Thilo Stadelmann Centre for Artificial Intelligence

Ein weiterer wichtiger Punkt sei die Explainable AI, also Methoden, welche es dem Menschen erlauben, zu verstehen, warum ein KI-System zu seiner Entscheidung kam. Von übergreifender Bedeutung sei der ethische Standpunkt, so Stadelmann, da der Einsatz von KI das Potenzial für weitreichende Auswirkungen auf nahezu alle Bereiche der Gesellschaft habe: «Wir müssen uns heute darüber unterhalten, unter welchen Rahmenbedingungen KI-Systeme zum Einsatz kommen werden.» Jede bedeutende Technologie mit grossem Einfluss auf den Alltag sei reguliert, beispielsweise das Autofahren. «Das ist keine Bedrohung für die Freiheit der Forschung oder des wirtschaftlichen Handelns – doch wird es natürlich verbindliche Einschränkungen bedeuten, die letztlich dafür sorgen sollen, dass wir in einer von uns gestalteten lebenswerten Gesellschaft leben und nicht in einer, die rein durch die Optimierung wirtschaftlicher Partikularinteressen zu Beginn des 21. Jahrhunderts geprägt wurde.» Das CAI, frisch ausgepflanzt im vielfältigen Hochschulgarten der ZHAW, hat nun die Möglichkeit, diesen Diskurs mitzugestalten und mit ihm zu wachsen.

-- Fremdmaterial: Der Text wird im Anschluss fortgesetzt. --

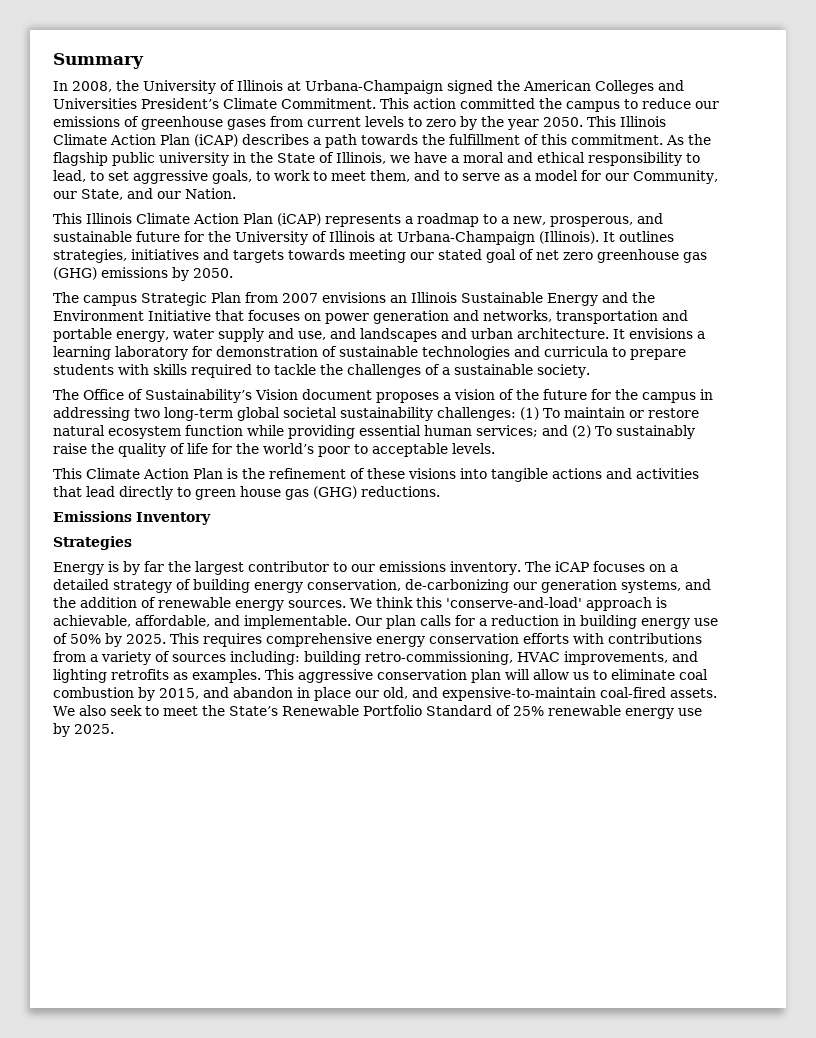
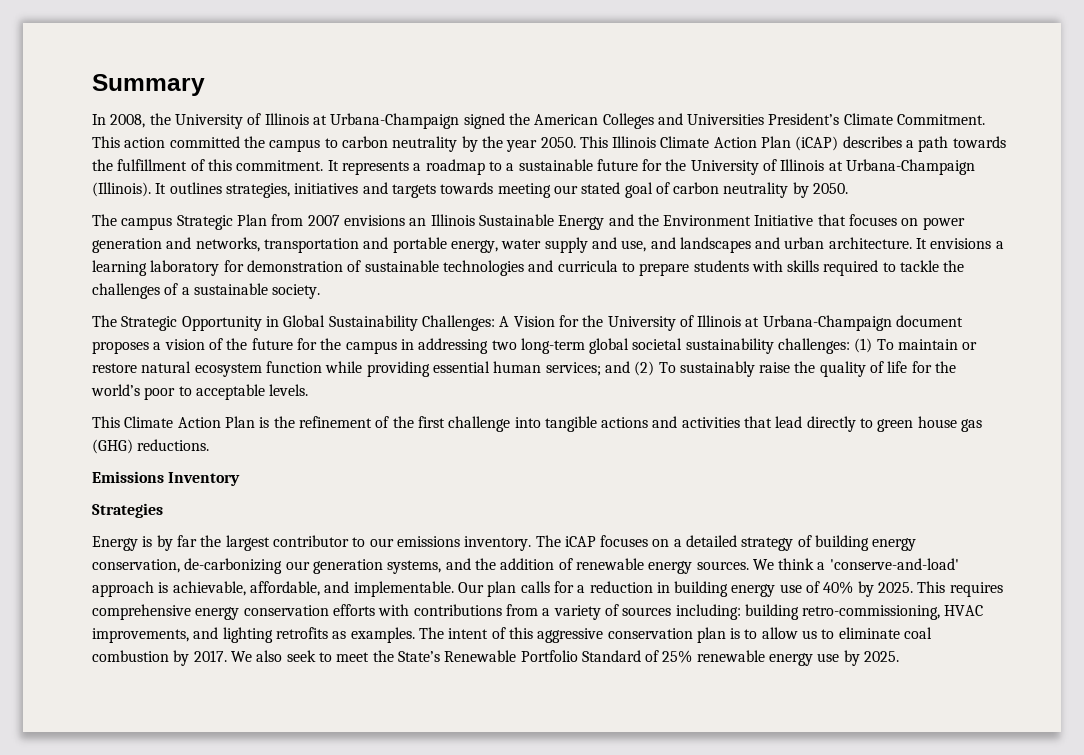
- This action committed the campus to reduce our emissions of greenhouse gases from current levels to zero by the year 2050.
+ This action committed the campus to carbon neutrality by the year 2050.
- As the flagship public university in the State of Illinois, we have a moral and ethical responsibility to lead, to set aggressive goals, to work to meet them, and to serve as a model for our Community, our State, and our Nation.
- This Illinois Climate Action Plan (iCAP) represents a roadmap to a new, prosperous, and sustainable future for the University of Illinois at Urbana-Champaign (Illinois).
+ It represents a roadmap to a sustainable future for the University of Illinois at Urbana-Champaign (Illinois).
- It outlines strategies, initiatives and targets towards meeting our stated goal of net zero greenhouse gas (GHG) emissions by 2050.
+ It outlines strategies, initiatives and targets towards meeting our stated goal of carbon neutrality by 2050.
- The Office of Sustainability’s Vision document proposes a vision of the future for the campus in addressing two long-term global societal sustainability challenges: (1) To maintain or restore natural ecosystem function while providing essential human services; and (2) To sustainably raise the quality of life for the world’s poor to acceptable levels.
+ The Strategic Opportunity in Global Sustainability Challenges: A Vision for the University of Illinois at Urbana-Champaign document proposes a vision of the future for the campus in addressing two long-term global societal sustainability challenges: (1) To maintain or restore natural ecosystem function while providing essential human services; and (2) To sustainably raise the quality of life for the world’s poor to acceptable levels.
- This Climate Action Plan is the refinement of these visions into tangible actions and activities that lead directly to green house gas (GHG) reductions.
+ This Climate Action Plan is the refinement of the first challenge into tangible actions and activities that lead directly to green house gas (GHG) reductions.
- We think this 'conserve-and-load' approach is achievable, affordable, and implementable.
+ We think a 'conserve-and-load' approach is achievable, affordable, and implementable.
- Our plan calls for a reduction in building energy use of 50% by 2025.
+ Our plan calls for a reduction in building energy use of 40% by 2025.
- This aggressive conservation plan will allow us to eliminate coal combustion by 2015, and abandon in place our old, and expensive-to-maintain coal-fired assets.
+ The intent of this aggressive conservation plan is to allow us to eliminate coal combustion by 2017.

Mithilfe der Bevölkerung Schweizer Dialekte digitalisieren

Forschende der ZHAW und der FHNW rufen zu einer Datensammlung von Schweizer Dialekten in der gesamten Deutschschweiz auf. Die Bevölkerung kann mithelfen, indem sie mit einer benutzerfreundlichen Web-App Sprachaufnahmen erstellt. Wer mitmacht, übersetzt hochdeutsche Sätze in natürliche Mundart und/oder überprüft die Aufnahmen von anderen Teilnehmenden. Mit den digitalisierten Dialekten lassen sich wichtige Computerprogramme trainieren. 2000 Stunden Sprachaufnahmen sollen als Trainingsgrundlage zusammenkommen. Sprachassistenten wie Siri oder Alexa würden künftig Schweizerdeutsch verstehen. Firmen könnten automatisch Kundenfeedback auswerten, etwa Anrufe beim Kundendienst. Auch Untertitel für TV-Sendungen liessen sich automatisch live erstellen. (Siehe auch «Impact» 52.)